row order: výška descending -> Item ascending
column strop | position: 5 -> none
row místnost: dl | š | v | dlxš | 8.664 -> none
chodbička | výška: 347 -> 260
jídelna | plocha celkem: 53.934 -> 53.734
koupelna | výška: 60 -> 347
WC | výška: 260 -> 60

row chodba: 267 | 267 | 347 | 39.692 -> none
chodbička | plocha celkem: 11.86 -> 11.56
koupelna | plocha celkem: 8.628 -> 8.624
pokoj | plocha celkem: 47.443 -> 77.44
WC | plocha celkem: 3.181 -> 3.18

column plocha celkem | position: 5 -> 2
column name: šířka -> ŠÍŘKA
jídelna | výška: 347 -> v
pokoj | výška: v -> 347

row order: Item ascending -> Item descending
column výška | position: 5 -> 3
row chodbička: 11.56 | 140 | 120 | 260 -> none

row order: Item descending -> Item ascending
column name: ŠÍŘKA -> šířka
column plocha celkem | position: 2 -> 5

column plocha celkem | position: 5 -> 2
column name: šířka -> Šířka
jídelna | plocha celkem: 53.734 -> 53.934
...
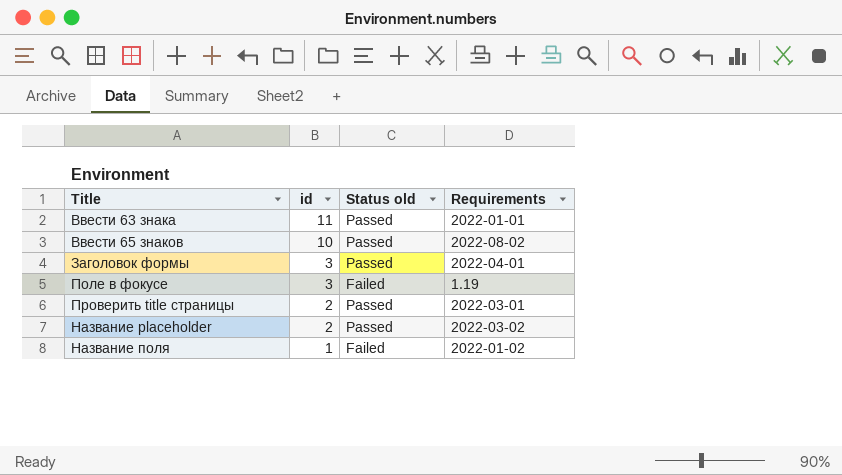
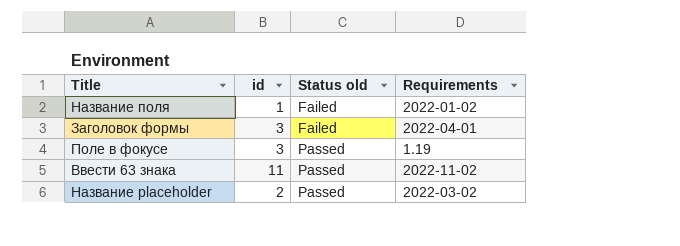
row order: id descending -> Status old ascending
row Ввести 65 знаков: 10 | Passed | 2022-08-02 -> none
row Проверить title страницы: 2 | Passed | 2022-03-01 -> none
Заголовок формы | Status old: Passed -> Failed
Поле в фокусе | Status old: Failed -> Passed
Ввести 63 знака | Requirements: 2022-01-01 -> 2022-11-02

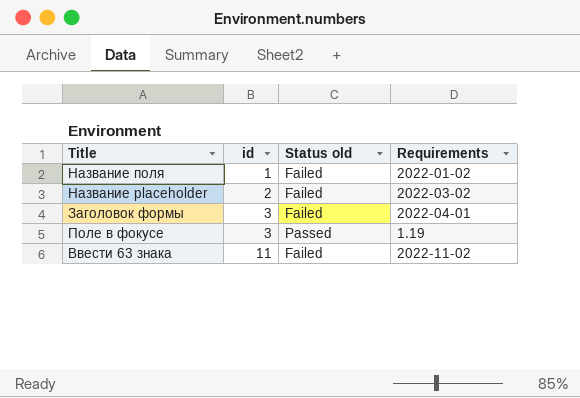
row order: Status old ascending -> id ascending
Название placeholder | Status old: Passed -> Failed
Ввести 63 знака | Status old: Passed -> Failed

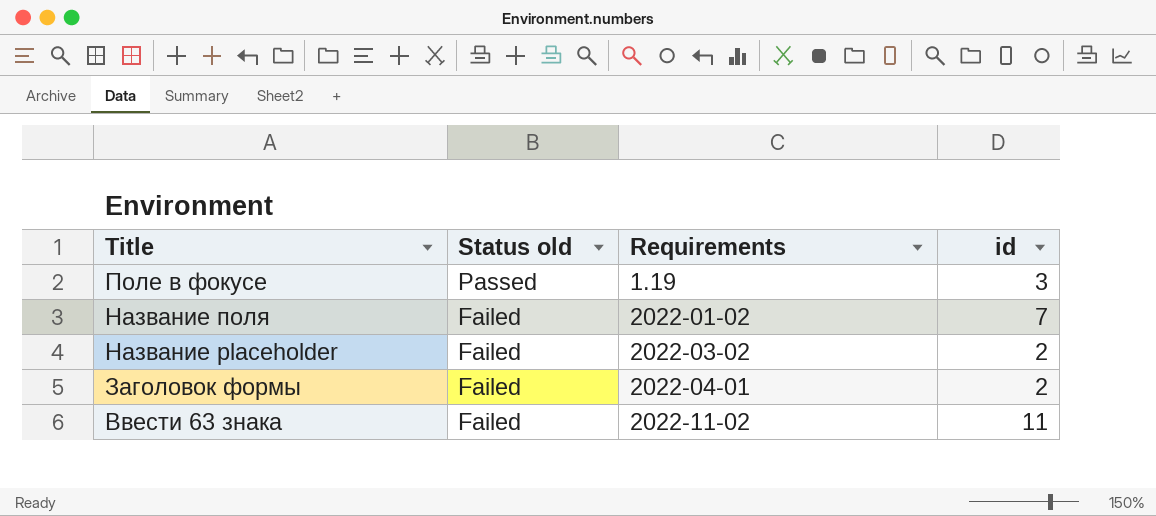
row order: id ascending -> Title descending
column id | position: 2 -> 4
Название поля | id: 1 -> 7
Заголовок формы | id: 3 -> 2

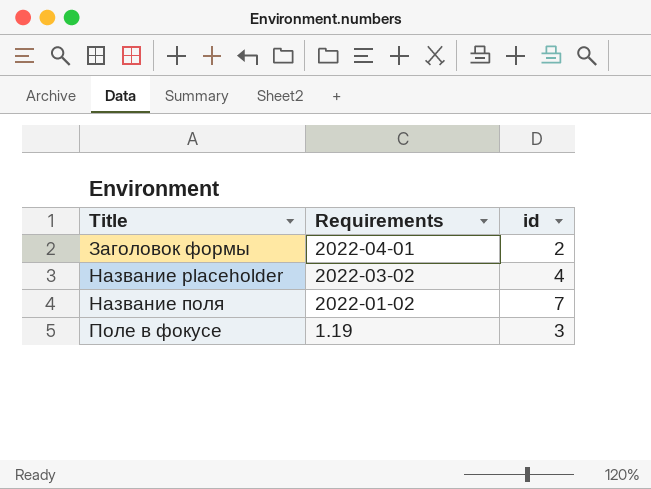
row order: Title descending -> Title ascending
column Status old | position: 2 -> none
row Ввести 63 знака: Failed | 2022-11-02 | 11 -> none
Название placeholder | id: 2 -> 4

__Assignment__
Among the lines above, please find those with "Ввести" and copy them.

__Written response__
row Ввести 65 знаков: 10 | Passed | 2022-08-02 -> none
Ввести 63 знака | Requirements: 2022-01-01 -> 2022-11-02
Ввести 63 знака | Status old: Passed -> Failed
row Ввести 63 знака: Failed | 2022-11-02 | 11 -> none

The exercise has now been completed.